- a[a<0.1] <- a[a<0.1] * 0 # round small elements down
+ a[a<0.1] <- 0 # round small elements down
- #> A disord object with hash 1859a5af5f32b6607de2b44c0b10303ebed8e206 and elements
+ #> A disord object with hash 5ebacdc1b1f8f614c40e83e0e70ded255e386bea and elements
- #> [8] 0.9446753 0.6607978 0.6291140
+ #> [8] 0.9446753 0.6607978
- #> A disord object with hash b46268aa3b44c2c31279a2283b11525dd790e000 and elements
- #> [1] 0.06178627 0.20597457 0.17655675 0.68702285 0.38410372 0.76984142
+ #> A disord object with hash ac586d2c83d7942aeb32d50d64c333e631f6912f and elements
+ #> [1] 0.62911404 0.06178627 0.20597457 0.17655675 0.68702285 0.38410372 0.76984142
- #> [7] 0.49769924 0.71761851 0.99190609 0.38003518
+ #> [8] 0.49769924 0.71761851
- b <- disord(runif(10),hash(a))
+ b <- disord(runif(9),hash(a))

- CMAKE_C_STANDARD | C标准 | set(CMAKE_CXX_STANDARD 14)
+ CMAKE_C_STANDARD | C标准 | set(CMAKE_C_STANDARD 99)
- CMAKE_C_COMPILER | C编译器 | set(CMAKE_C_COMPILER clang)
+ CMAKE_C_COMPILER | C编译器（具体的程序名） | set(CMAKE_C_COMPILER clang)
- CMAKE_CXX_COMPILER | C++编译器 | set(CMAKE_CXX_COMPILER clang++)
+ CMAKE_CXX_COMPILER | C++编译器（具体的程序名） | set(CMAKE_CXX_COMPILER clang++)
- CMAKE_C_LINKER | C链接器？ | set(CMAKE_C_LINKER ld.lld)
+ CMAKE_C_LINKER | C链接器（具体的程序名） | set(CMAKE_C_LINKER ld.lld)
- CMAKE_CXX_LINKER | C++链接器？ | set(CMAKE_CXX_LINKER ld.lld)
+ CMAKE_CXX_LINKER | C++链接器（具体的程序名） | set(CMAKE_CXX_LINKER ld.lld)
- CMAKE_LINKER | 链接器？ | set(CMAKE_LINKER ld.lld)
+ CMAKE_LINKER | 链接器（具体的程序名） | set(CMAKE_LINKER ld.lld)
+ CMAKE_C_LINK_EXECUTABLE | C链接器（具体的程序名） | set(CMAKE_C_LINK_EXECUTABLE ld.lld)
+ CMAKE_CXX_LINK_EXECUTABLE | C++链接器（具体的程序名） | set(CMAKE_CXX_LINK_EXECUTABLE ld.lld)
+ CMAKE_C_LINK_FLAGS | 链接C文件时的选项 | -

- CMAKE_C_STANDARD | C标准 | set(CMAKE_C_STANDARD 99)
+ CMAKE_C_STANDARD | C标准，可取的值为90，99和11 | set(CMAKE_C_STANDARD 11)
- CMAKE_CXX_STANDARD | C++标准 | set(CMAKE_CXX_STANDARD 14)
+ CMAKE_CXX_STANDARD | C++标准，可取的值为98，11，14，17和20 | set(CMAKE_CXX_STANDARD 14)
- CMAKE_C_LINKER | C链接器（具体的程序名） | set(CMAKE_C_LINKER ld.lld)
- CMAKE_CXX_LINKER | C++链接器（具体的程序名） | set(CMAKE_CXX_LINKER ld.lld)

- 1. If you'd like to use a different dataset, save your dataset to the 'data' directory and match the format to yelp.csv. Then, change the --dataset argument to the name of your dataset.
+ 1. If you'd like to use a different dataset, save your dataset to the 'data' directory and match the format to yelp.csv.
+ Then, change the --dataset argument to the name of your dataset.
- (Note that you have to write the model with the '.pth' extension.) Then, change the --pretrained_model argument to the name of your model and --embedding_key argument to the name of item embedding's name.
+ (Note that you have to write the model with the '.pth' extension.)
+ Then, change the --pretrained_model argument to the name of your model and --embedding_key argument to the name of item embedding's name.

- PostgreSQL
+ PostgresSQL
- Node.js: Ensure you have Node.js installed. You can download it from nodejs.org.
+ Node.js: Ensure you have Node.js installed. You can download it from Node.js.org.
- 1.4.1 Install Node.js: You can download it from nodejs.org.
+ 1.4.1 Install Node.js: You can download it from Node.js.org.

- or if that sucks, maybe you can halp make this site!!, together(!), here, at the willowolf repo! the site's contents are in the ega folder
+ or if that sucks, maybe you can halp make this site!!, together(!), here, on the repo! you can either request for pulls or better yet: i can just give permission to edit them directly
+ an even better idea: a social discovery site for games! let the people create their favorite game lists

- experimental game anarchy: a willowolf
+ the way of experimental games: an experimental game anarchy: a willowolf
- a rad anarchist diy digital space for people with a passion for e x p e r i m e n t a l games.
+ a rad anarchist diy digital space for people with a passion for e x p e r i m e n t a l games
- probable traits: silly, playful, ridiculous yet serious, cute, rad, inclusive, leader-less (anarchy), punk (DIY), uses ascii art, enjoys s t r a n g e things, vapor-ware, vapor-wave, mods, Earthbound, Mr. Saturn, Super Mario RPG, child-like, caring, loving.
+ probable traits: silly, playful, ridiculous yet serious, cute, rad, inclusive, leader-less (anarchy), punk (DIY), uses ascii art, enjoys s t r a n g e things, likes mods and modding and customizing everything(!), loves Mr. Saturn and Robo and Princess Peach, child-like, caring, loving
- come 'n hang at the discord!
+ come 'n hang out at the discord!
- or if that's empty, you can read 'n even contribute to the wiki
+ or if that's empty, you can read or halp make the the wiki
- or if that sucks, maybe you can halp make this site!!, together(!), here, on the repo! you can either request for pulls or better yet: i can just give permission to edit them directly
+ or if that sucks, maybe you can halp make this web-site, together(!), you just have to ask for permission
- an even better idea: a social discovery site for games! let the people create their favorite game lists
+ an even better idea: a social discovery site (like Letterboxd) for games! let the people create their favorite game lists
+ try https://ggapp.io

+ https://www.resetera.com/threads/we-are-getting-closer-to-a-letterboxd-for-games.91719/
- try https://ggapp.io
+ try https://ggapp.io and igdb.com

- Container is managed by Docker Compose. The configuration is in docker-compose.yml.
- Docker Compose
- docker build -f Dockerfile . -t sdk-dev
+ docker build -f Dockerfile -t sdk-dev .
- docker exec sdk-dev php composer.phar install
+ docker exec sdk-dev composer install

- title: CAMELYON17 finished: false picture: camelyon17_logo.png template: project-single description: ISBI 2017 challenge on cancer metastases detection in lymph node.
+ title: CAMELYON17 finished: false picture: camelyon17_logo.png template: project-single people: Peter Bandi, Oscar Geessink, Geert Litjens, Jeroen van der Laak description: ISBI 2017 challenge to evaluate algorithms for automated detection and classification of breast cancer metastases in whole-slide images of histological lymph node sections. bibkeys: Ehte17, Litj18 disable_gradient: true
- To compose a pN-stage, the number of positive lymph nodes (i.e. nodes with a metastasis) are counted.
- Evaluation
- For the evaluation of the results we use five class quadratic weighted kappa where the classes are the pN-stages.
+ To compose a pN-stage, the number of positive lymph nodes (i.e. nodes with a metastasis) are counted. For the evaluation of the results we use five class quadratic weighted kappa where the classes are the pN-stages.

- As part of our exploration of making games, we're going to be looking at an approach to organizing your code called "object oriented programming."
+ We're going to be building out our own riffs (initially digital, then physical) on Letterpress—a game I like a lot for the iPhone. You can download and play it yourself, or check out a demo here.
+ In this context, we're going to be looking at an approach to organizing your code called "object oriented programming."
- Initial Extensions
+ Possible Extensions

•••

### Try it
Check each line of the entries for the string "positive". Copy the lines that have it.

### Task solution
- To compose a pN-stage, the number of positive lymph nodes (i.e. nodes with a metastasis) are counted.
+ To compose a pN-stage, the number of positive lymph nodes (i.e. nodes with a metastasis) are counted. For the evaluation of the results we use five class quadratic weighted kappa where the classes are the pN-stages.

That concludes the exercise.